How to Handle Smoke Damage to Photos
Your first impulse with any and all smoke damage is to clean. Resist the urge. If you start cleaning without knowing what type of photo you have or how to clean it, you run the risk of damaging the piece further. Here are a few tips for cleaning from FEMA:
- Wear protective latex gloves and masks (everyone should have these by now). Gloves will protect the photos from the oils on your hands, and the masks will protect you from breathing in hazardous materials.
- “Do not use water—or any other cleaning solution! Water will drive soot and ash further into the surface of your item, and they will become impossible to remove.”
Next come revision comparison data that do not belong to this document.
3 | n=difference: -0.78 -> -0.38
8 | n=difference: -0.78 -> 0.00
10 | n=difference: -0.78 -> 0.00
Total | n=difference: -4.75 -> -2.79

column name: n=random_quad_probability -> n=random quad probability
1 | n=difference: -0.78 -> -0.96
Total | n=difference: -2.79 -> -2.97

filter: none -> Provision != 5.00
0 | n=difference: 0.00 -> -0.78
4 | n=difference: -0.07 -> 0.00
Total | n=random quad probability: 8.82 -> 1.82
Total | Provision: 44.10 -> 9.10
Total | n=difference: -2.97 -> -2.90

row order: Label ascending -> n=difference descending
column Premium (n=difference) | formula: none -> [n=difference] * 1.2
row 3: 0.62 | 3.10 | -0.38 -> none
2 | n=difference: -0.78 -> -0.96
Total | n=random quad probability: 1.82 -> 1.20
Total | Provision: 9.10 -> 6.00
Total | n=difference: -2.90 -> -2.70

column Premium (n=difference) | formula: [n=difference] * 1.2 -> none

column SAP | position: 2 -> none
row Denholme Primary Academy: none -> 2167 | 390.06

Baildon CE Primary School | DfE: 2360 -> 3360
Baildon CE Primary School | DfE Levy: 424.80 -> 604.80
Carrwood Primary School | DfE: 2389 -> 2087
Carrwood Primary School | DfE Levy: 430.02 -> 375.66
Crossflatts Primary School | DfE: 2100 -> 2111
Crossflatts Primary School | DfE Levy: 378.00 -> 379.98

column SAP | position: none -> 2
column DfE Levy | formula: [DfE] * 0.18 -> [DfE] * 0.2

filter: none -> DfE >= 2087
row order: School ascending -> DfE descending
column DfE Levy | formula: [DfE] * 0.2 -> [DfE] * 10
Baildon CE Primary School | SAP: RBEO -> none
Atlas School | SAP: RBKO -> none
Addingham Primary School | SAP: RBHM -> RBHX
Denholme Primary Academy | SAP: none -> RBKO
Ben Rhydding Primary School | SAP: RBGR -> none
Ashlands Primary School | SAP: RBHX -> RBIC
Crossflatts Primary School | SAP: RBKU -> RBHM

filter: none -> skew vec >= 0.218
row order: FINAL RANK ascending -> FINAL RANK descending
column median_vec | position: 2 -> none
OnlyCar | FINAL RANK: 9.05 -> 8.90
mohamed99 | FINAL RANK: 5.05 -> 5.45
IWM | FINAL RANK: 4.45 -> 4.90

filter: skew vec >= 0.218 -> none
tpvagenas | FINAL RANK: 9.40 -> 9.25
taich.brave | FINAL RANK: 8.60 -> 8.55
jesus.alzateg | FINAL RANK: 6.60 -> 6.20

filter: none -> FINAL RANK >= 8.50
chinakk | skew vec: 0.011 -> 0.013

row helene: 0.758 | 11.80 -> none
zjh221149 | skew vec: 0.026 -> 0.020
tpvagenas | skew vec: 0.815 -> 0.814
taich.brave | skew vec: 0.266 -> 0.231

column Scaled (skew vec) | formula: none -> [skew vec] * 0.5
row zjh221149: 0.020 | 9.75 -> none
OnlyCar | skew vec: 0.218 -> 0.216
- Do not brush soot off an object, but you can vacuum without the brush attachment and on a low setting. You also run the risk of wiping off pieces of the image, especially if the photo is a crayon portrait. The Library of Congress suggests putting a flexible screen, like a window screen, on top of documents to protect them and make it easier to vacuum.
- Be careful in your handling, stabilize your pieces, and call a conservator. Your pieces could be fragile and will need to be reviewed by a conservator.
If your photos have damage caused by a fire, then they may have additional water damage. If this is the case, you will need to move quickly to save your photos. If they are wet, gently blot or shake off the excess moisture, and lay them flat to dry. If the photos have already dried and become stuck together, do not force them apart. A professional can often separate images with professional chemicals and restore images. If the photos are forced apart or become ripped in the process, it becomes harder if not impossible to separate the images.
How to Remove the Smoke Smell from Photographs
We’ve had clients bring in photos and art that have been in the home of a major smoker, and the pieces can have varying levels of smoke smell. Mild smoke smells can sometimes be eliminated by letting the piece air out for a while. In severe cases, the photo or document may need more treatment. You can put the piece in a closed container with activated charcoal or baking soda to absorb the smell (Library of Congress). ALA.org suggests changing the baking soda every 30 days as recommended on the box and every two months for activated charcoal.
If you have a painting, other artwork, or photos/documents that have value, contact a conservator to clean and treat your piece. There are conservation methods and resources that they use to clean, stabilize, and restore photographs and artwork. There are many sites that claim to have the “easiest/best/cheapest/professional/whatever” method to cleaning smoke damaged photos and art, but you need to ask yourself, “Is it worth the risk?” If it is, go for it. If you hesitate, even for a second, call a professional.